Action item — Reproduce the section of the listing that begins at the line containing "Jako polyesterové nohavice" and finishes at the line containing "total: 15706.77 -> 15653.77". Include both end lines and nothing beyond them.

Supplied records —
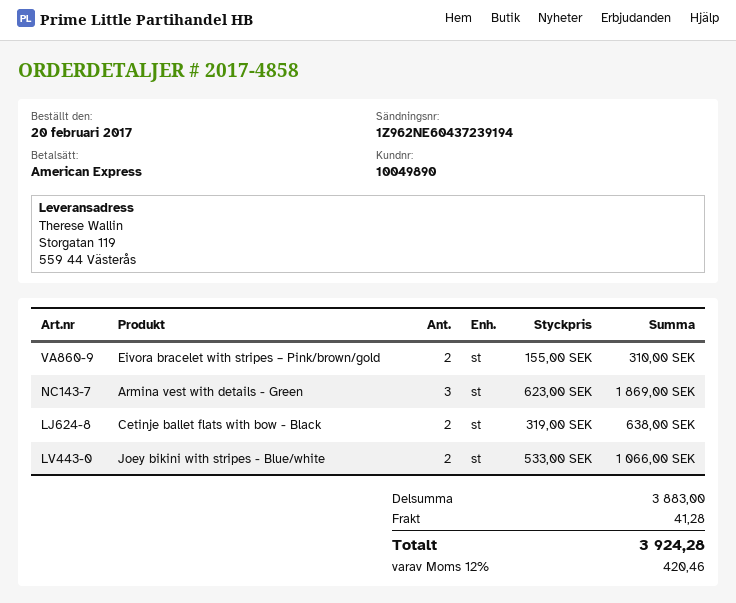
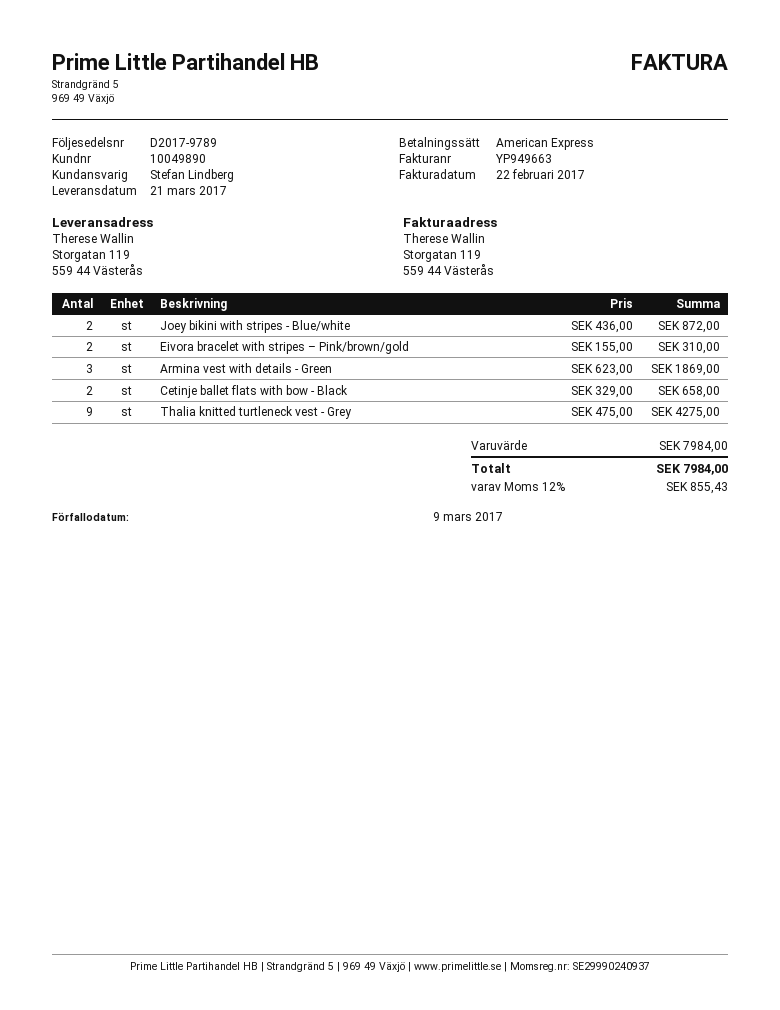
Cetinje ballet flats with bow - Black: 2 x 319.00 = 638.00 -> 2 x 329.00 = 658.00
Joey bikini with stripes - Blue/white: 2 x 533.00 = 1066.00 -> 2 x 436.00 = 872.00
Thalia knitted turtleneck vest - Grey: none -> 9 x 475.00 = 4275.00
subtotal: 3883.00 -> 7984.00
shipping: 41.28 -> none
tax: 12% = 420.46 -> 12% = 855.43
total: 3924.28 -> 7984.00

--

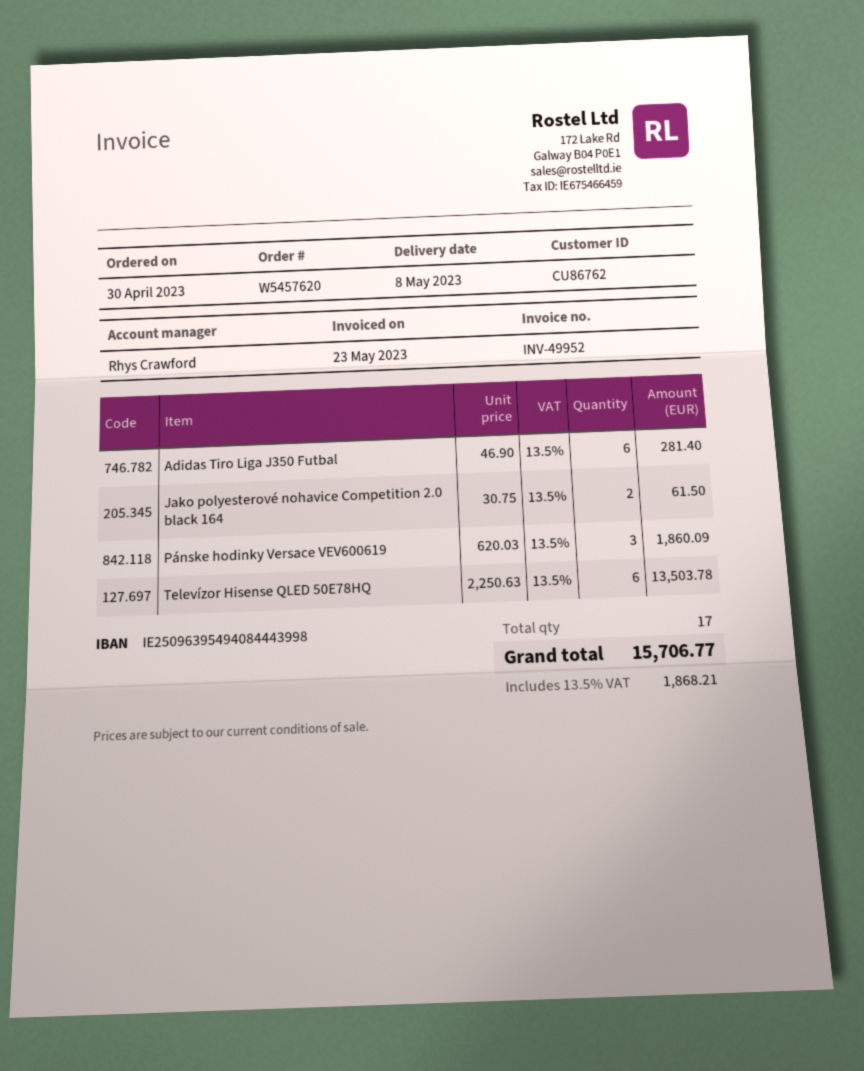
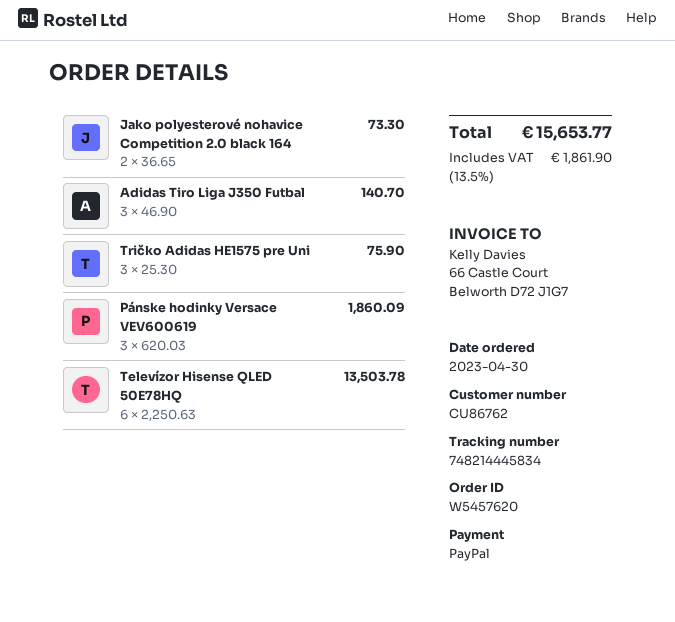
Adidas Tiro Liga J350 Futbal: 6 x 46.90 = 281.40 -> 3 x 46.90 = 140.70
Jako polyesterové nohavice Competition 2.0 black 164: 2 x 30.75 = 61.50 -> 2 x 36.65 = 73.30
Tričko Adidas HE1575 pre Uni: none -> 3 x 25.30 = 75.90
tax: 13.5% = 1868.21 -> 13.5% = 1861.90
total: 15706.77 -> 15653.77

Output for this exercise —
Jako polyesterové nohavice Competition 2.0 black 164: 2 x 30.75 = 61.50 -> 2 x 36.65 = 73.30
Tričko Adidas HE1575 pre Uni: none -> 3 x 25.30 = 75.90
tax: 13.5% = 1868.21 -> 13.5% = 1861.90
total: 15706.77 -> 15653.77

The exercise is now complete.